__Exercise directions__. Take the data below and write it out exactly, except for the pictures.

----- Study material

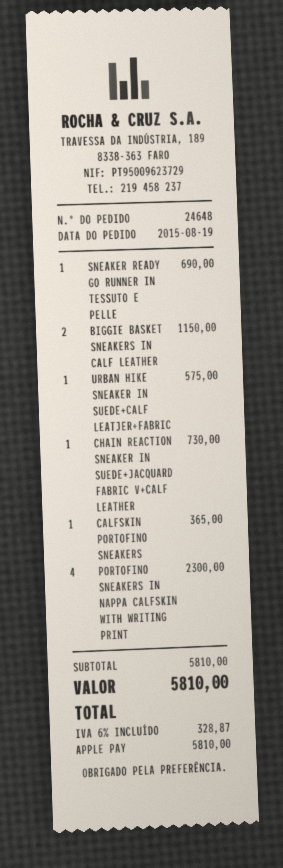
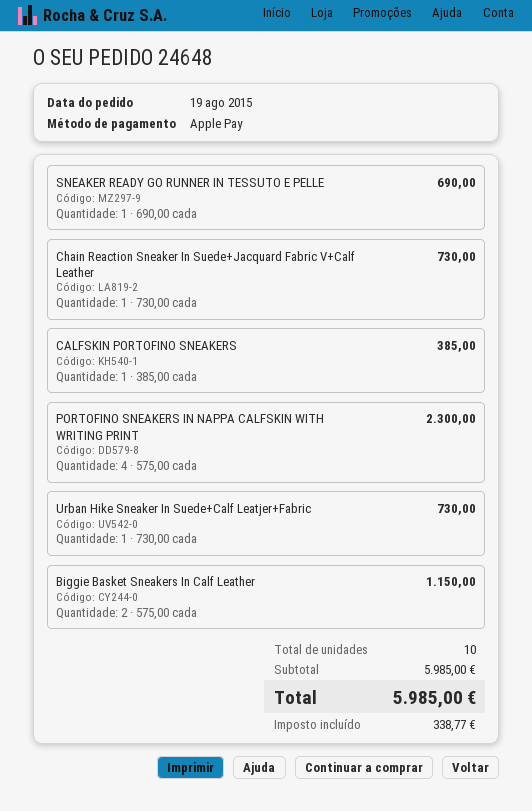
URBAN HIKE SNEAKER IN SUEDE+CALF LEATJER+FABRIC: 1 for 575.00 -> 1 for 730.00
CALFSKIN PORTOFINO SNEAKERS: 1 for 365.00 -> 1 for 385.00
subtotal: 5810.00 -> 5985.00
tax: 328.87 -> 338.77
total: 5810.00 -> 5985.00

----------

__Task response__.
URBAN HIKE SNEAKER IN SUEDE+CALF LEATJER+FABRIC: 1 for 575.00 -> 1 for 730.00
CALFSKIN PORTOFINO SNEAKERS: 1 for 365.00 -> 1 for 385.00
subtotal: 5810.00 -> 5985.00
tax: 328.87 -> 338.77
total: 5810.00 -> 5985.00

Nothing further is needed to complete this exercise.